## TASK STATEMENT
Search the material for "padding" and show all lines that contain it.

## RECORDS SUPPLIED
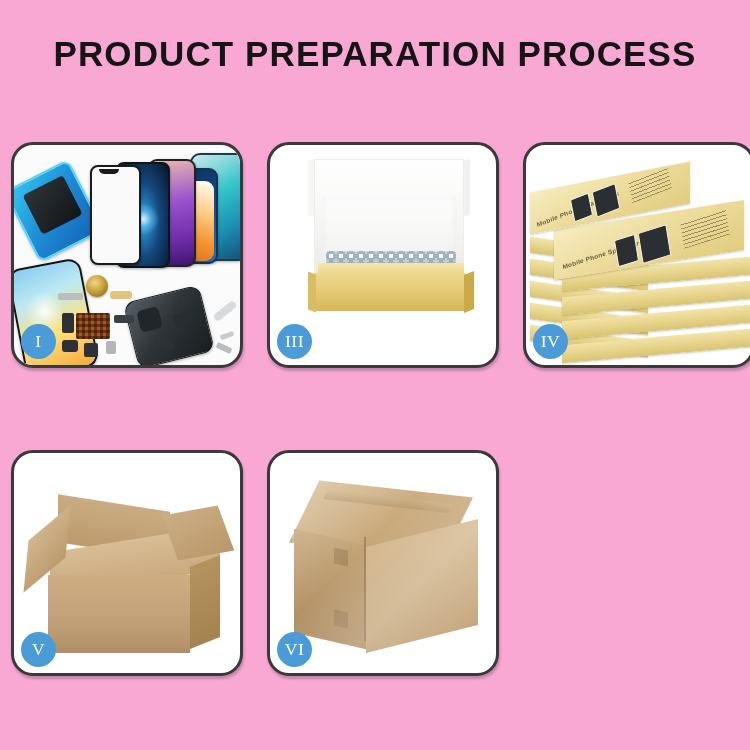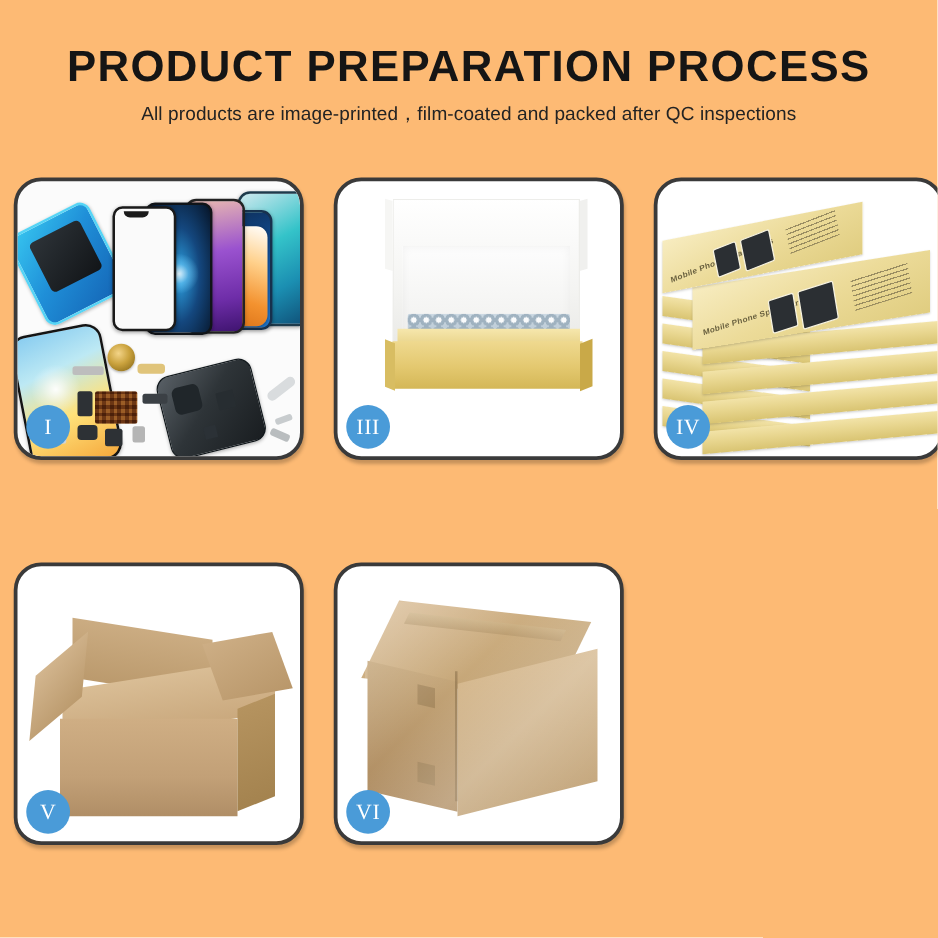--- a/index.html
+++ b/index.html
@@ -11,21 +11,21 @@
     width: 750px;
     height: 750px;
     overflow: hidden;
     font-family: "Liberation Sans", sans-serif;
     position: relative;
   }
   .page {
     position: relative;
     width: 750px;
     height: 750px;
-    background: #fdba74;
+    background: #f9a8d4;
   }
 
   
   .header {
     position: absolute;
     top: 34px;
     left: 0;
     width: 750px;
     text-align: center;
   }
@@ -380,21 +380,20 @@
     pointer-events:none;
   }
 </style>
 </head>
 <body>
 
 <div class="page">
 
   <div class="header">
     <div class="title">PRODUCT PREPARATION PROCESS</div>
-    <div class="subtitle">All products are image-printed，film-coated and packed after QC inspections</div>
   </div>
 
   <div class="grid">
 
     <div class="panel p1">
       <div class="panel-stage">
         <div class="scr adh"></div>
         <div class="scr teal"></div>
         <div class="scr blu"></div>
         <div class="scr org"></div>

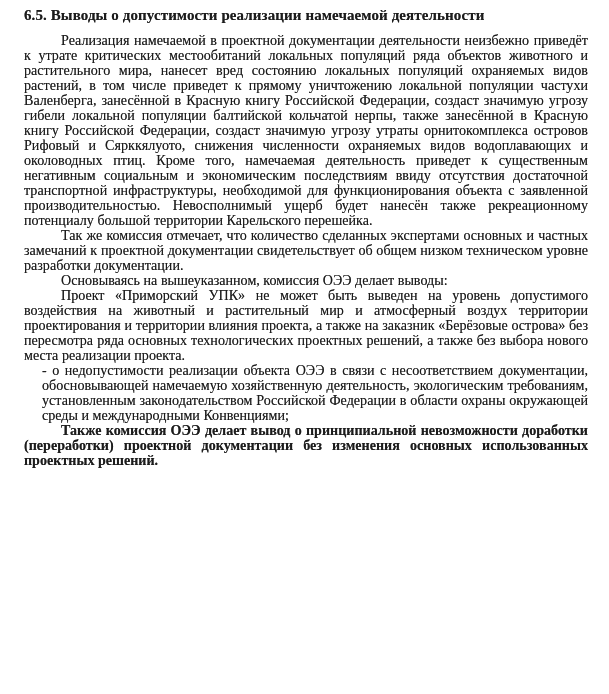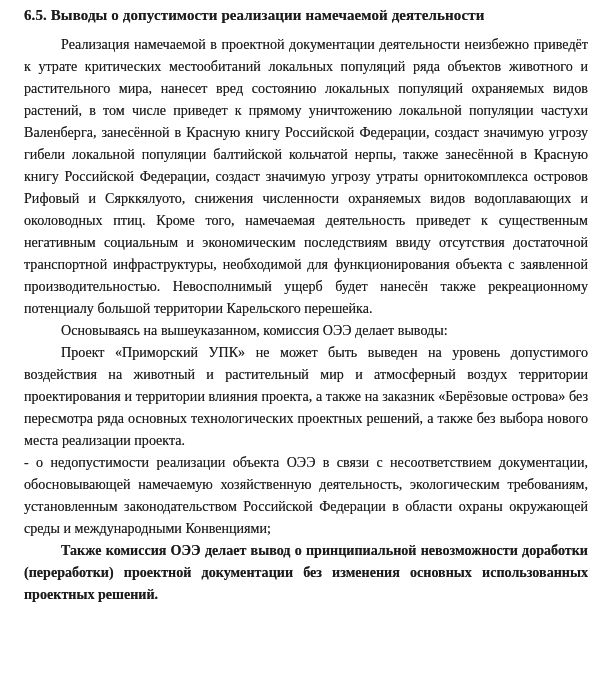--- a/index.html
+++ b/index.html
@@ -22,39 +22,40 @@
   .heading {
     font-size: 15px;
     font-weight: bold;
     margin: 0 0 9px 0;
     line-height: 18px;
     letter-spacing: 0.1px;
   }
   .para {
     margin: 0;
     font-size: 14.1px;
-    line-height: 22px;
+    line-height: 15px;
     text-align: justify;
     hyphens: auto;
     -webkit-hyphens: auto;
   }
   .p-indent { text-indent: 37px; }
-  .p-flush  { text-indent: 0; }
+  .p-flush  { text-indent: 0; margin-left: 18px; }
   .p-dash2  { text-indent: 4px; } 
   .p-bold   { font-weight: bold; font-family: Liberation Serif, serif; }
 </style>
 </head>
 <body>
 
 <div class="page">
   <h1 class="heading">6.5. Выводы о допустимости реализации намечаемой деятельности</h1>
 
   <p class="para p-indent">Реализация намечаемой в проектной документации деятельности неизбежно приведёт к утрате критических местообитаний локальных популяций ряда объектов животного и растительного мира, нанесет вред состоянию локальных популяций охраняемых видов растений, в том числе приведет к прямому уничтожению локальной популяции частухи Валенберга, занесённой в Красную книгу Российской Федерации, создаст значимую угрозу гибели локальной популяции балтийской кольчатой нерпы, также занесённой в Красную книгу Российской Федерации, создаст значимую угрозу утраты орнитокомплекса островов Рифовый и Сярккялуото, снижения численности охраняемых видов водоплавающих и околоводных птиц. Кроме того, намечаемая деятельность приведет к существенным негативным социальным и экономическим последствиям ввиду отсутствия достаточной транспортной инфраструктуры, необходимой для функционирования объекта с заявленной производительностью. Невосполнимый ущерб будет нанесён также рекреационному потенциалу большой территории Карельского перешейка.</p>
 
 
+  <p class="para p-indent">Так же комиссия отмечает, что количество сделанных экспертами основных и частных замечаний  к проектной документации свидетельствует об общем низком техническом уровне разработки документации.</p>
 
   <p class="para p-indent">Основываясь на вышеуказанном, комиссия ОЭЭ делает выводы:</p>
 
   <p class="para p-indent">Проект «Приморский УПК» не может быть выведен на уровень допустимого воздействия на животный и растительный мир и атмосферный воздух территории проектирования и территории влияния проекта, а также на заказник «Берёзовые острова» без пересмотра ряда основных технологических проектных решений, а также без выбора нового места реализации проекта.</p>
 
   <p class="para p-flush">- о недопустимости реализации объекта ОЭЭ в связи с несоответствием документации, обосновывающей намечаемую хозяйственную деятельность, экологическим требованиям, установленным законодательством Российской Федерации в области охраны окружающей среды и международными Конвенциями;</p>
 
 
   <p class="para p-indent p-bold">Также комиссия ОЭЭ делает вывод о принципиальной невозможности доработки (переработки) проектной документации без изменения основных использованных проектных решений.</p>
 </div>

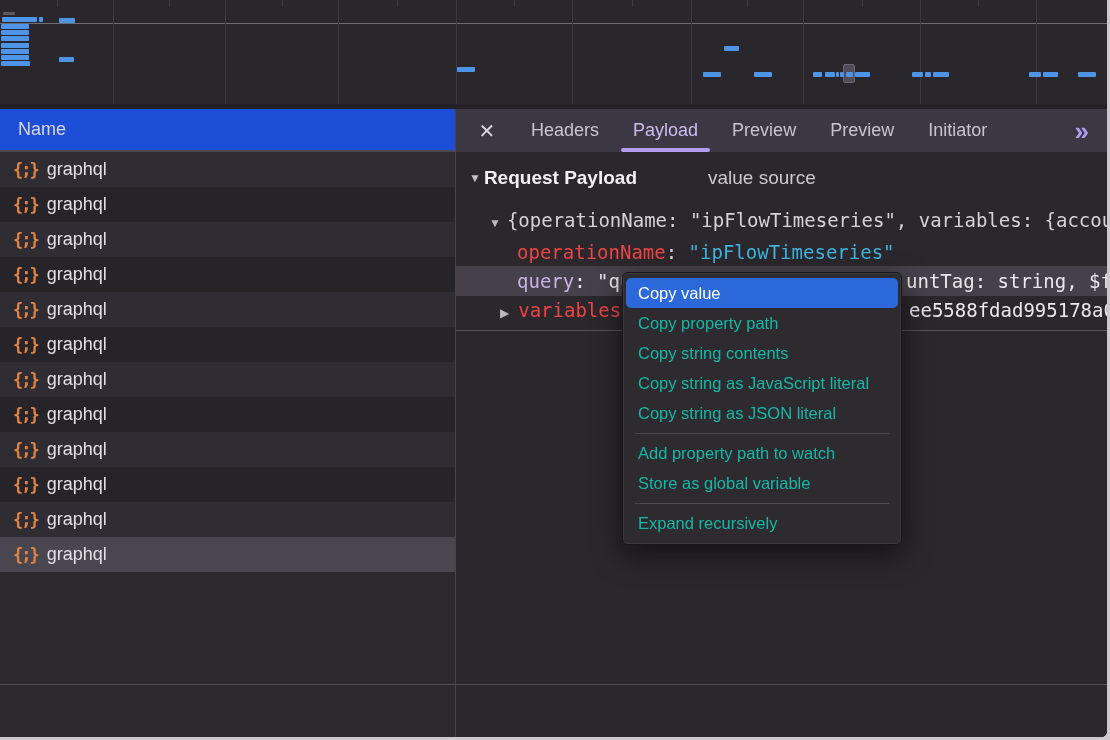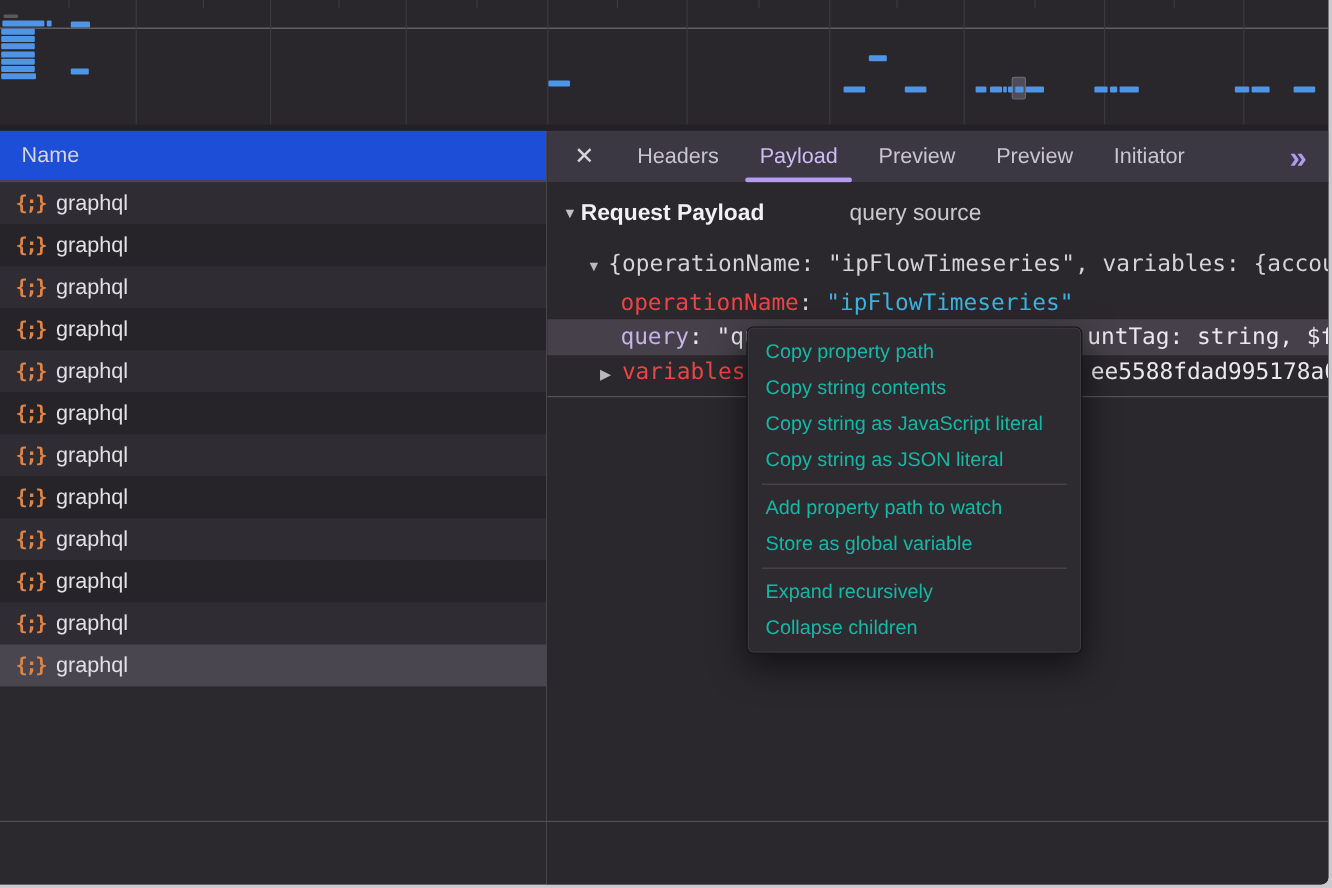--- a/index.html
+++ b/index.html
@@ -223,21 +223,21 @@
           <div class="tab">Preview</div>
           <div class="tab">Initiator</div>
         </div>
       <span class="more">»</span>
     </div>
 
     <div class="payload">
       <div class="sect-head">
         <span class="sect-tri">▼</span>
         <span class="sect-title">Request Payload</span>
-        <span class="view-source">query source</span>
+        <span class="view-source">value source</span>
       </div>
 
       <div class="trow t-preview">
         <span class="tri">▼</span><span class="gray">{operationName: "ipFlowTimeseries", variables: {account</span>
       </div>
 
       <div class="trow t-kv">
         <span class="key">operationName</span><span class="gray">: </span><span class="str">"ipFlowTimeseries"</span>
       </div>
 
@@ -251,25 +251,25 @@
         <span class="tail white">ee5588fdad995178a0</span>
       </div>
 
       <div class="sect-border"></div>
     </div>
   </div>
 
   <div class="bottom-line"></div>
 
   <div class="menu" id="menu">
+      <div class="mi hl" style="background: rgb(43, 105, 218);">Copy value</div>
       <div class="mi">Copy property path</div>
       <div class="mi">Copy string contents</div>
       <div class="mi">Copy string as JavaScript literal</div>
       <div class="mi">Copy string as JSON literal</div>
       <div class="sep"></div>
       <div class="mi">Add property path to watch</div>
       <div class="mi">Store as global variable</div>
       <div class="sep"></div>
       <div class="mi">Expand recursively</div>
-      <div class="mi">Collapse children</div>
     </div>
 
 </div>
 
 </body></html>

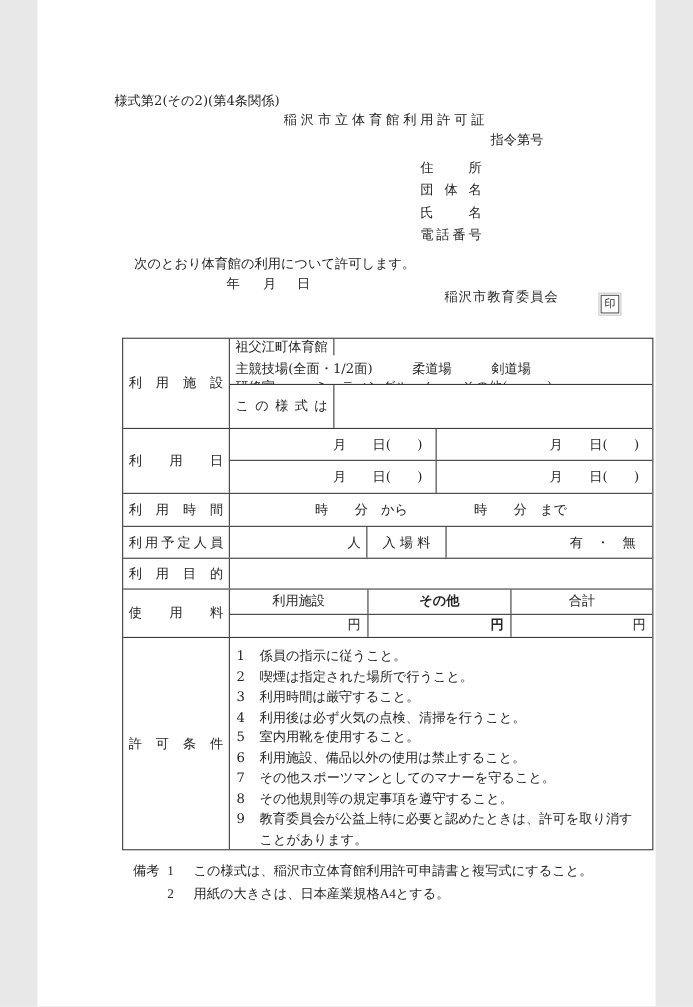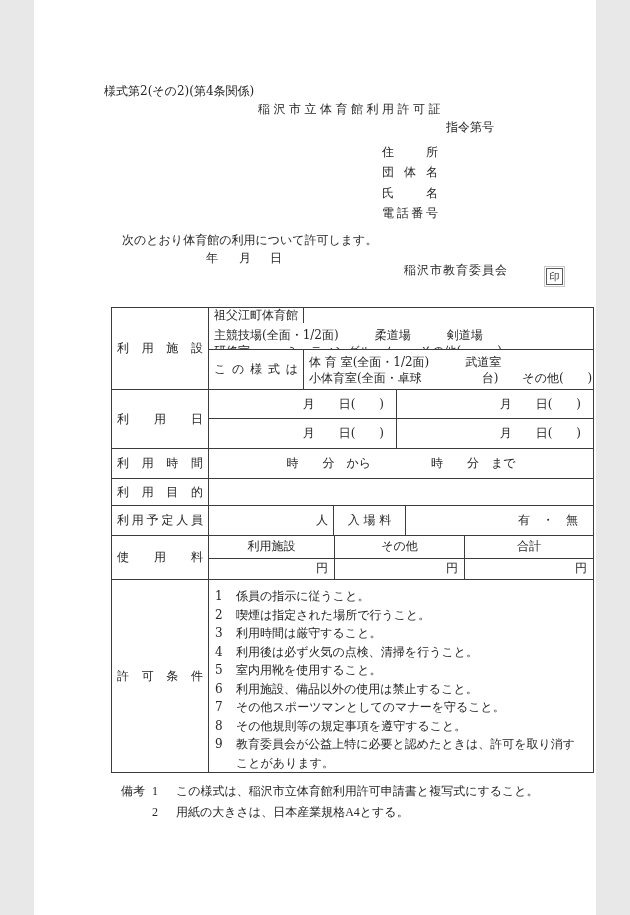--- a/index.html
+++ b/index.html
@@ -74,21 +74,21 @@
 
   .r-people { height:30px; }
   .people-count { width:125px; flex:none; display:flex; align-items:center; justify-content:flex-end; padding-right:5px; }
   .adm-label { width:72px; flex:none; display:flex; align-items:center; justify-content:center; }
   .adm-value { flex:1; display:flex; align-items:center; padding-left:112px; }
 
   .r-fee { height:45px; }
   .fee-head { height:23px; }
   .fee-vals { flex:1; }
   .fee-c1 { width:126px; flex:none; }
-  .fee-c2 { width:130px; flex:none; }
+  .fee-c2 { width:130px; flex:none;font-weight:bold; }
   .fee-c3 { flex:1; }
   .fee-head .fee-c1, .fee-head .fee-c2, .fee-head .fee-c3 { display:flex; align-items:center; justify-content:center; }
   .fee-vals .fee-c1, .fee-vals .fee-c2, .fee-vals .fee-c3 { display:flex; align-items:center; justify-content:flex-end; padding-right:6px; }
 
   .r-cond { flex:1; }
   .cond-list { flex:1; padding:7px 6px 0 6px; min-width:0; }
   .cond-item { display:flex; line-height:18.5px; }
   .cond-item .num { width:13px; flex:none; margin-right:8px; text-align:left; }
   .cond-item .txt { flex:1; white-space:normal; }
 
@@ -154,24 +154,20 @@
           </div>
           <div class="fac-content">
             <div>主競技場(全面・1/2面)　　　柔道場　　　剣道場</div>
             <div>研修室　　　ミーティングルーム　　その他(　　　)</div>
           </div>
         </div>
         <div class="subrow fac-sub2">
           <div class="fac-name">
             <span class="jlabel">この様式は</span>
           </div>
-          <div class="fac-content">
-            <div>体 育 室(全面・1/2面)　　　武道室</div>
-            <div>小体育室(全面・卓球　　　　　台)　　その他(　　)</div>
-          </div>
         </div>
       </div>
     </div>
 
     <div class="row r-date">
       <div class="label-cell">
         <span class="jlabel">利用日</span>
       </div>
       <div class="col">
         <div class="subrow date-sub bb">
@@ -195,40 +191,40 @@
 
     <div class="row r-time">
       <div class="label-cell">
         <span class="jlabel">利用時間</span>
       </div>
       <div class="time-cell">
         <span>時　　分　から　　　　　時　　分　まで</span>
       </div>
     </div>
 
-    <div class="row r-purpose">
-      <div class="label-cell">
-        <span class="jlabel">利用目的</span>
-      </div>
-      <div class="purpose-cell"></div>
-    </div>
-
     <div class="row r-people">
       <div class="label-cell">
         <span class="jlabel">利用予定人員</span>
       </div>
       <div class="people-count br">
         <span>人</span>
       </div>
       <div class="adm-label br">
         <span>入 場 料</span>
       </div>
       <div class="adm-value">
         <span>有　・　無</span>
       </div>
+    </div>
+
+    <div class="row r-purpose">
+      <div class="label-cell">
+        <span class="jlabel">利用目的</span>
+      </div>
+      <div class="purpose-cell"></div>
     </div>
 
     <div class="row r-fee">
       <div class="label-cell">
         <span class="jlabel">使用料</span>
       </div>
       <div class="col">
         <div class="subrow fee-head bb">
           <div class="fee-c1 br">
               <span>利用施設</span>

## EXERCISE SOLUTION
   .people-count { width:125px; flex:none; display:flex; align-items:center; justify-content:flex-end; padding-right:5px; }
   .adm-value { flex:1; display:flex; align-items:center; padding-left:112px; }
   .fee-vals .fee-c1, .fee-vals .fee-c2, .fee-vals .fee-c3 { display:flex; align-items:center; justify-content:flex-end; padding-right:6px; }
   .cond-list { flex:1; padding:7px 6px 0 6px; min-width:0; }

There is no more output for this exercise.